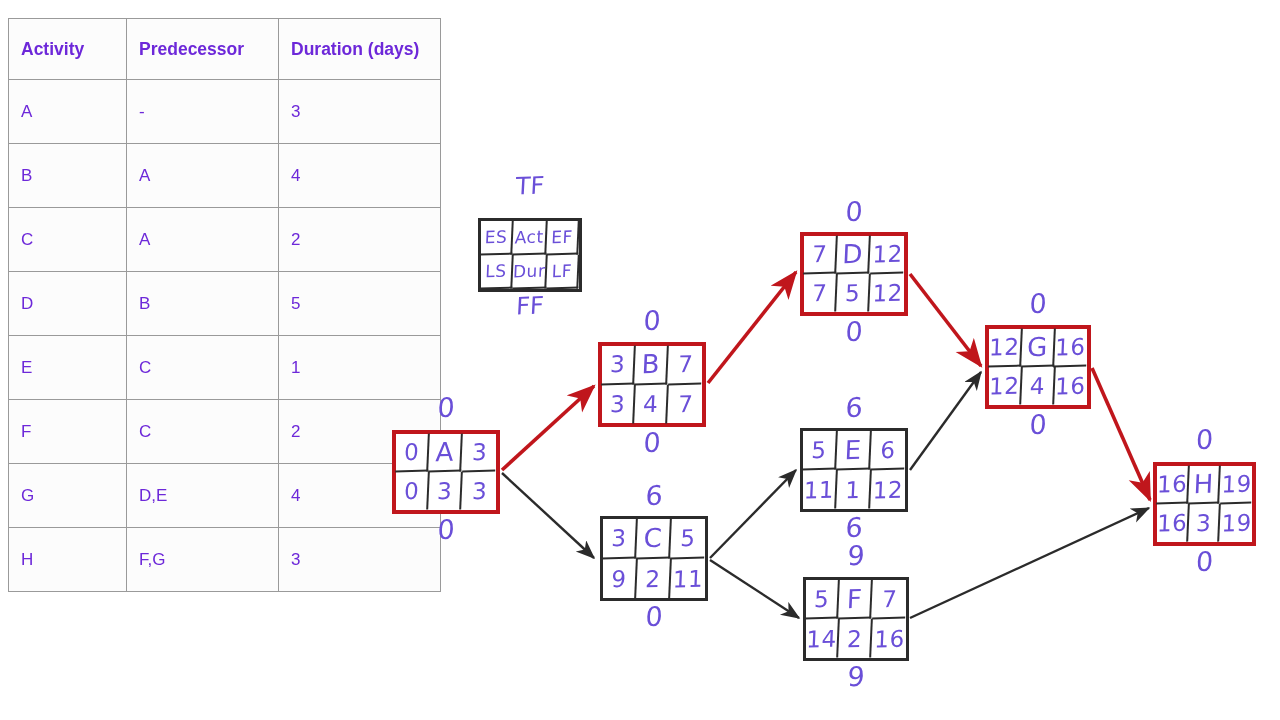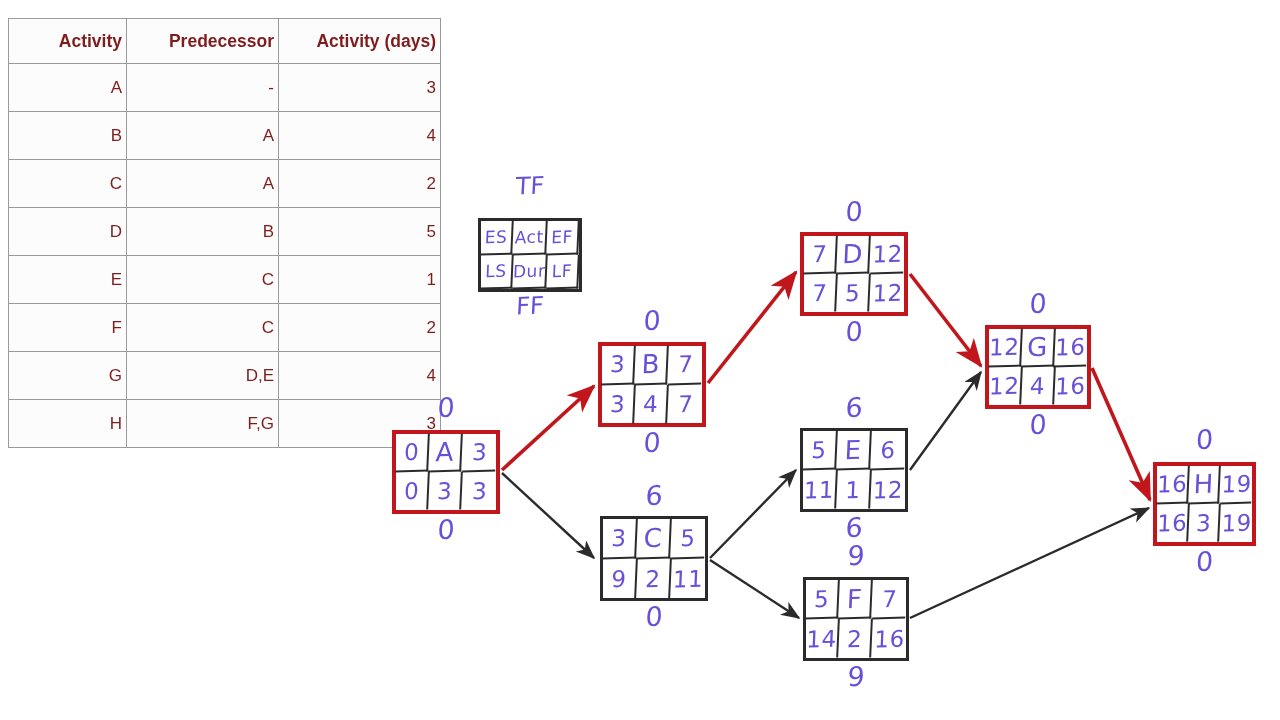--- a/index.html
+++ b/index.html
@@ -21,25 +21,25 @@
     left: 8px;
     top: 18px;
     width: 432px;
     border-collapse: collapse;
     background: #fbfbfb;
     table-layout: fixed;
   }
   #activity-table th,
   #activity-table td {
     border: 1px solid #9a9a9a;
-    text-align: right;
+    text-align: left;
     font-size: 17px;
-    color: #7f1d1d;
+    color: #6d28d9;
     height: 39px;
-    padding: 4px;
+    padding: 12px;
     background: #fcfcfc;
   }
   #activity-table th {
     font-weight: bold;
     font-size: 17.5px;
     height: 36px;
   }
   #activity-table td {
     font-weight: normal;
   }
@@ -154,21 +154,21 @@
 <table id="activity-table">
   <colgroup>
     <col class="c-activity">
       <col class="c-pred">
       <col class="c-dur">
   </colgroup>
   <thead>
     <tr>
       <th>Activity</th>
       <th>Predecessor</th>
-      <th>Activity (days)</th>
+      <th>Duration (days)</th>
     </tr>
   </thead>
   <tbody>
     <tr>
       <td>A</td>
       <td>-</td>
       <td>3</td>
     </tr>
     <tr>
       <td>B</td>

Task statement: Filter the records above down to the lines that hold the string "border".

Answer to this task:
     border-collapse: collapse;
     border: 1px solid #9a9a9a;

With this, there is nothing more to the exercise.